New York Times on Thursday, February 13, 2003
RIYADH, Saudi Arabia – The government of Saudi Arabia has increased security around its oil fields and processing centers after the discovery that employees of the state-owned oil company sympathetic to Al Qaeda were discussing sabotage plans late last summer, American and Saudi officials say.
American intelligence officials discovered the conversations and alerted the Saudi authorities, who quickly arrested and interrogated the suspects, the officials added.
The quiet thwarting of the potentially disastrous sabotage, disclosed in October by ABC News, is seen by officials here and in Washington as a model of cooperation for a relationship that has been under strain since the disclosure of the role of Saudis in the terrorist attacks of Sept. 11, 2001.
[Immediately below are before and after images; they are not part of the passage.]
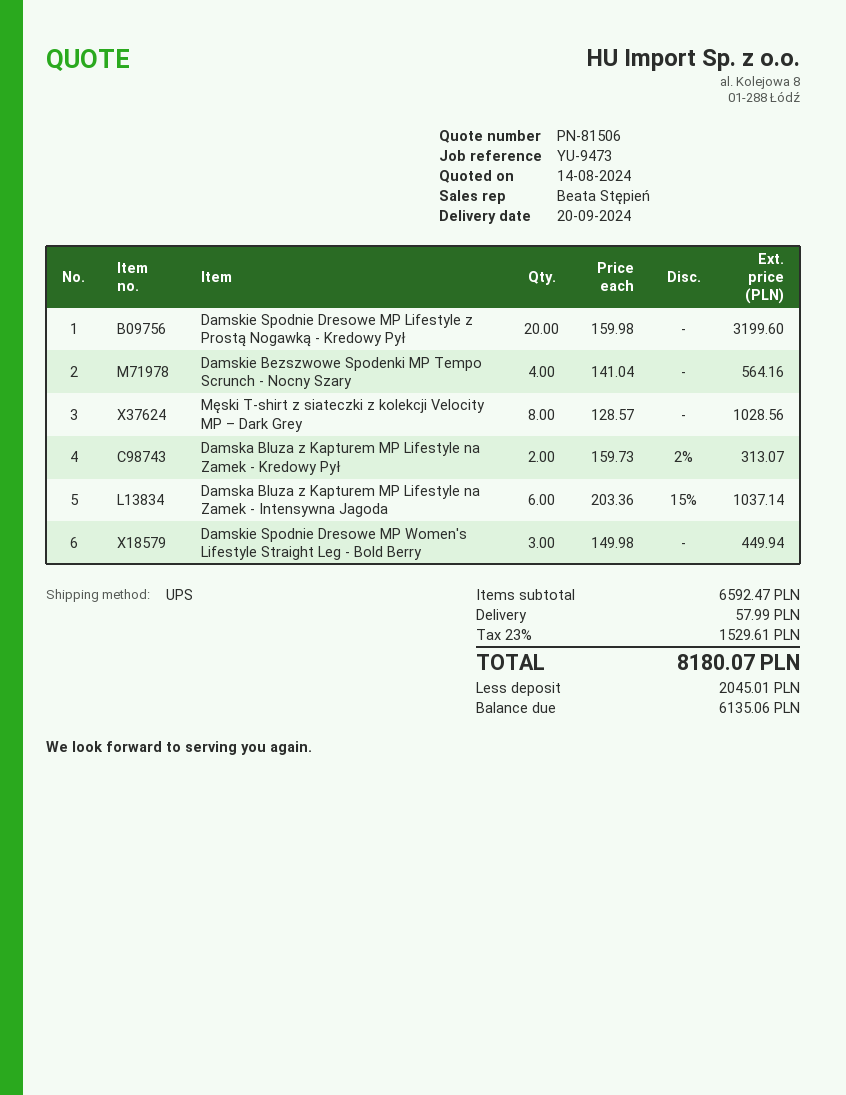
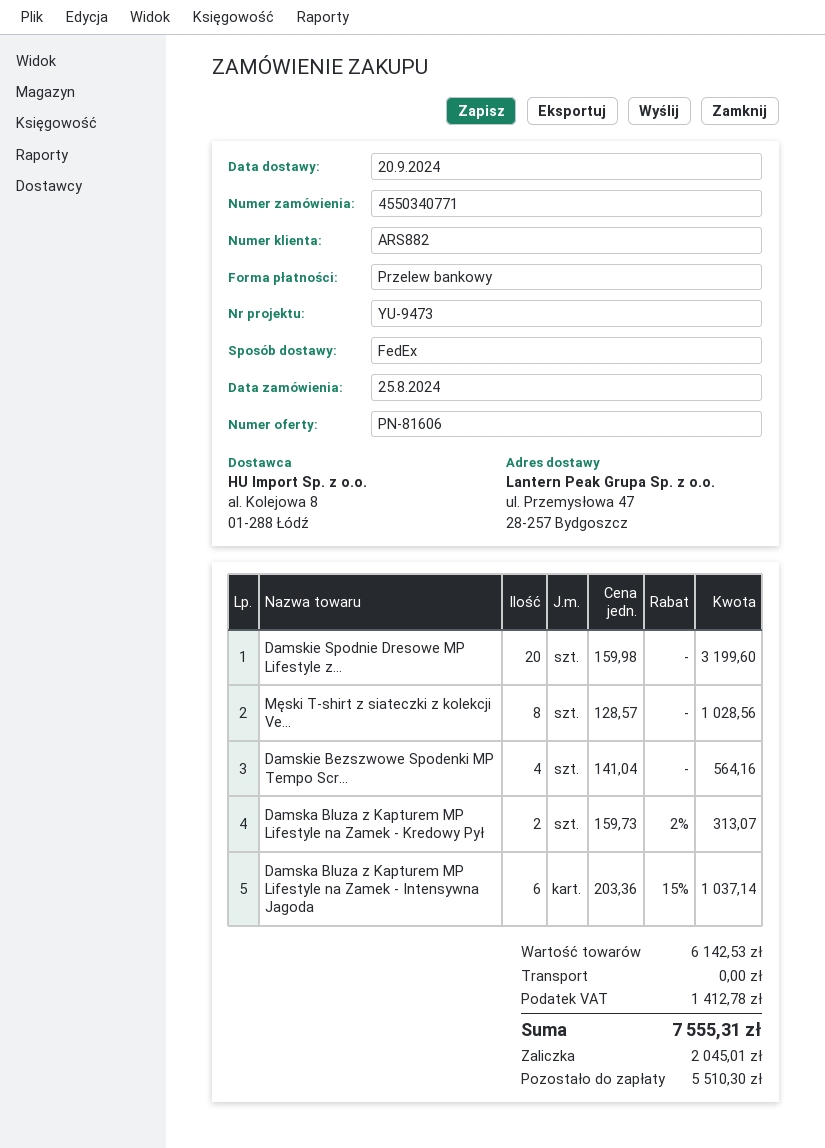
quote number: PN-81506 -> PN-81606
shipping method: UPS -> FedEx
Damskie Spodnie Dresowe MP Women's Lifestyle Straight Leg - Bold Berry: 3 x 149.98 = 449.94 -> none
subtotal: 6592.47 -> 6142.53
shipping: 57.99 -> 0.00
tax: 1529.61 -> 1412.78
total: 8180.07 -> 7555.31
balance: 6135.06 -> 5510.30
Still, the sabotage case and the response to it underscore the deep anxieties about the security of Saudi oil when a war with Iraq could make it more valuable, but also more vulnerable, than ever.
Intelligence officials say the discovery of Qaeda sympathizers inside Saudi Aramco is part of a worrisome trend: Al Qaeda’s leadership appears to be increasingly focused on economic targets, especially the oil industry.
A few weeks after the sabotage suspects were detained, a French supertanker carrying oil from Saudi Arabia was attacked off the coast of Yemen, in a plot that American and Arab officials say was orchestrated by Al Qaeda. About the same time, a Qaeda videotape surfaced showing Osama bin Laden’s deputy, Ayman al-Zawahiri, calling for attacks on economic targets.
The tanker attack had little impact on oil markets, but oil experts say any disruption of Saudi Arabia’s oil production could be an economic disaster. Not only are the Saudis the world’s largest oil suppliers, but they are the only ones with enough spare capacity to make up for large shortages from producers like Iraq or strike-plagued Venezuela. That is a role they have filled repeatedly in the last two decades.
“To inflict economic damage, Al Qaeda doesn’t have to hit the twin towers,” said one senior intelligence official. “They can do it in their own backyard, where all the oil is.”
“Saudi Arabia’s oil facilities are a target-rich environment,” said one American intelligence official. He and other officials said the terror tactics that most worried them were computer-aided sabotage and the use of airplanes as missiles.
During the Persian Gulf war 12 years ago, Iraq launched more than three dozen missiles into the oil-rich Eastern Province of Saudi Arabia. Some Saudis thought that was part of an unsuccessful effort to damage the Ras Tanura shipping and refining complex near the Persian Gulf, the gateway for most of the eight million barrels of oil that Saudi Arabia produces each day.